> **Your task**: Output the data in full. Keep every word exact and exclude the pictures.

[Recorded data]
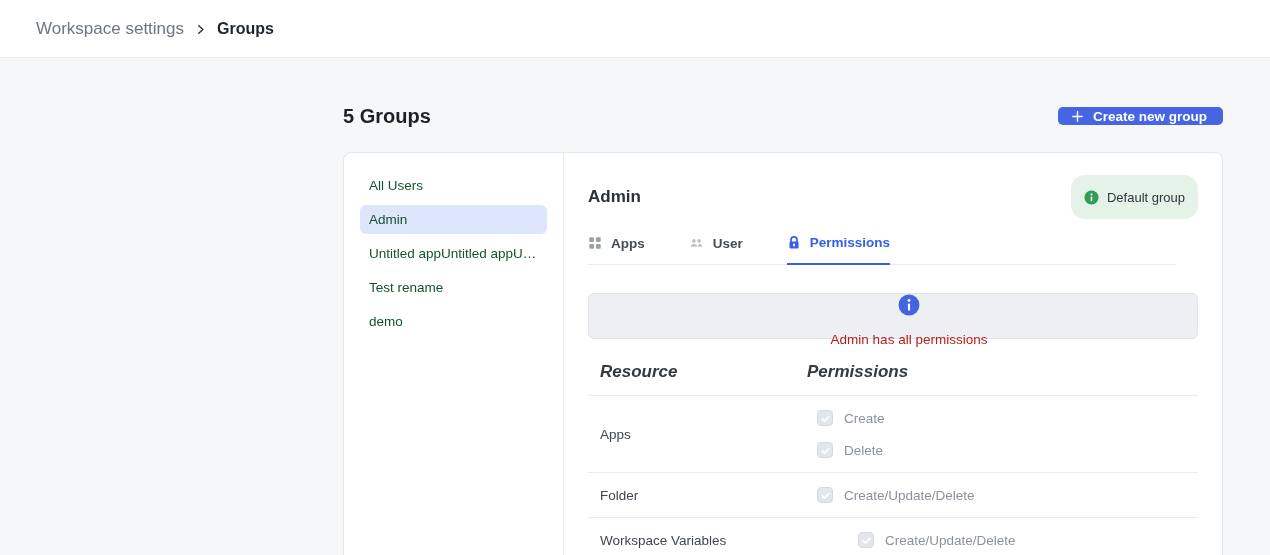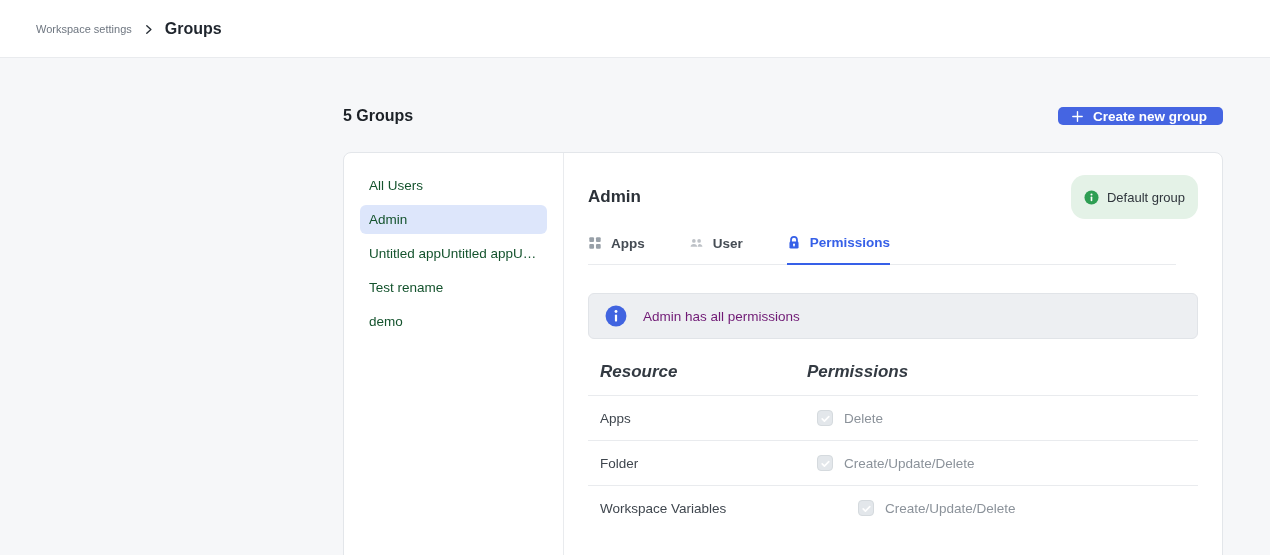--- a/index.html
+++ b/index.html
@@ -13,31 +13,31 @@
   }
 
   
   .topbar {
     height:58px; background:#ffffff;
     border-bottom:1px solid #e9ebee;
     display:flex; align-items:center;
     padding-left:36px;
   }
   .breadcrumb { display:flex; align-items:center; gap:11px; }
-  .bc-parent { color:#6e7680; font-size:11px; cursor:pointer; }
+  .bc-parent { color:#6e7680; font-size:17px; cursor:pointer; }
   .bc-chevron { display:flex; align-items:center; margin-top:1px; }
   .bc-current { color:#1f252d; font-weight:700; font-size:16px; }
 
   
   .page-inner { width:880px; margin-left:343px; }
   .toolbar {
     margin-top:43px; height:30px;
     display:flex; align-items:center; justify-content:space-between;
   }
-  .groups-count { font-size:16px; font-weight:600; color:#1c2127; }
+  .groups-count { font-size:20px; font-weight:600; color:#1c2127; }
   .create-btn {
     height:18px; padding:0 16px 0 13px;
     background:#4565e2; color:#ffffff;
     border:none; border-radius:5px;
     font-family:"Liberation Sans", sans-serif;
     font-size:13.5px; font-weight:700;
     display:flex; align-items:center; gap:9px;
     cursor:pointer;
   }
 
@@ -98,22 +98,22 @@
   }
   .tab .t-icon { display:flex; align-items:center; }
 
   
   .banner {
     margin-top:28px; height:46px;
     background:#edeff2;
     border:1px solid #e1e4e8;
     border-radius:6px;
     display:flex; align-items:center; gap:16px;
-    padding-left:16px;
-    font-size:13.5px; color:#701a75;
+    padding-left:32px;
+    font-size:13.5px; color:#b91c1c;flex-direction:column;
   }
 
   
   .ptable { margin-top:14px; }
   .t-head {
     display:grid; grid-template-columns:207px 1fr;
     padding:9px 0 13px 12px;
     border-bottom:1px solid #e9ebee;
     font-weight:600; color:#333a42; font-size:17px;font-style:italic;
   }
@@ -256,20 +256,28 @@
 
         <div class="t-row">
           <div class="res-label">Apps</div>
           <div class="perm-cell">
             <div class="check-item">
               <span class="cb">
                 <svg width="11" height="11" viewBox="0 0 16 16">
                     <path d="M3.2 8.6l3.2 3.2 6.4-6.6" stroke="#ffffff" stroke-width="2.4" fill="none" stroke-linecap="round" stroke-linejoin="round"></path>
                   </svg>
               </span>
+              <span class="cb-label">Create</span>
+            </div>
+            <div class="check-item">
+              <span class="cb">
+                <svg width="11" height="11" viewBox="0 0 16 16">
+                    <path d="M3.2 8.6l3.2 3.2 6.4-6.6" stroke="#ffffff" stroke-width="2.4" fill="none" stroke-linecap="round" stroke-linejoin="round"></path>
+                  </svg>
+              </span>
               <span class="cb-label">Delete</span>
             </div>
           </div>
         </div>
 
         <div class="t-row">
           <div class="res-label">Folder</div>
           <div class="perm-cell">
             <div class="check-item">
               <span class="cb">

> **Exercise answer**:
--- a/index.html
+++ b/index.html
@@ -13,31 +13,31 @@
   }
 
   
   .topbar {
     height:58px; background:#ffffff;
     border-bottom:1px solid #e9ebee;
     display:flex; align-items:center;
     padding-left:36px;
   }
   .breadcrumb { display:flex; align-items:center; gap:11px; }
-  .bc-parent { color:#6e7680; font-size:11px; cursor:pointer; }
+  .bc-parent { color:#6e7680; font-size:17px; cursor:pointer; }
   .bc-chevron { display:flex; align-items:center; margin-top:1px; }
   .bc-current { color:#1f252d; font-weight:700; font-size:16px; }
 
   
   .page-inner { width:880px; margin-left:343px; }
   .toolbar {
     margin-top:43px; height:30px;
     display:flex; align-items:center; justify-content:space-between;
   }
-  .groups-count { font-size:16px; font-weight:600; color:#1c2127; }
+  .groups-count { font-size:20px; font-weight:600; color:#1c2127; }
   .create-btn {
     height:18px; padding:0 16px 0 13px;
     background:#4565e2; color:#ffffff;
     border:none; border-radius:5px;
     font-family:"Liberation Sans", sans-serif;
     font-size:13.5px; font-weight:700;
     display:flex; align-items:center; gap:9px;
     cursor:pointer;
   }
 
@@ -98,22 +98,22 @@
   }
   .tab .t-icon { display:flex; align-items:center; }
 
   
   .banner {
     margin-top:28px; height:46px;
     background:#edeff2;
     border:1px solid #e1e4e8;
     border-radius:6px;
     display:flex; align-items:center; gap:16px;
-    padding-left:16px;
-    font-size:13.5px; color:#701a75;
+    padding-left:32px;
+    font-size:13.5px; color:#b91c1c;flex-direction:column;
   }
 
   
   .ptable { margin-top:14px; }
   .t-head {
     display:grid; grid-template-columns:207px 1fr;
     padding:9px 0 13px 12px;
     border-bottom:1px solid #e9ebee;
     font-weight:600; color:#333a42; font-size:17px;font-style:italic;
   }
@@ -256,20 +256,28 @@
 
         <div class="t-row">
           <div class="res-label">Apps</div>
           <div class="perm-cell">
             <div class="check-item">
               <span class="cb">
                 <svg width="11" height="11" viewBox="0 0 16 16">
                     <path d="M3.2 8.6l3.2 3.2 6.4-6.6" stroke="#ffffff" stroke-width="2.4" fill="none" stroke-linecap="round" stroke-linejoin="round"></path>
                   </svg>
               </span>
+              <span class="cb-label">Create</span>
+            </div>
+            <div class="check-item">
+              <span class="cb">
+                <svg width="11" height="11" viewBox="0 0 16 16">
+                    <path d="M3.2 8.6l3.2 3.2 6.4-6.6" stroke="#ffffff" stroke-width="2.4" fill="none" stroke-linecap="round" stroke-linejoin="round"></path>
+                  </svg>
+              </span>
               <span class="cb-label">Delete</span>
             </div>
           </div>
         </div>
 
         <div class="t-row">
           <div class="res-label">Folder</div>
           <div class="perm-cell">
             <div class="check-item">
               <span class="cb">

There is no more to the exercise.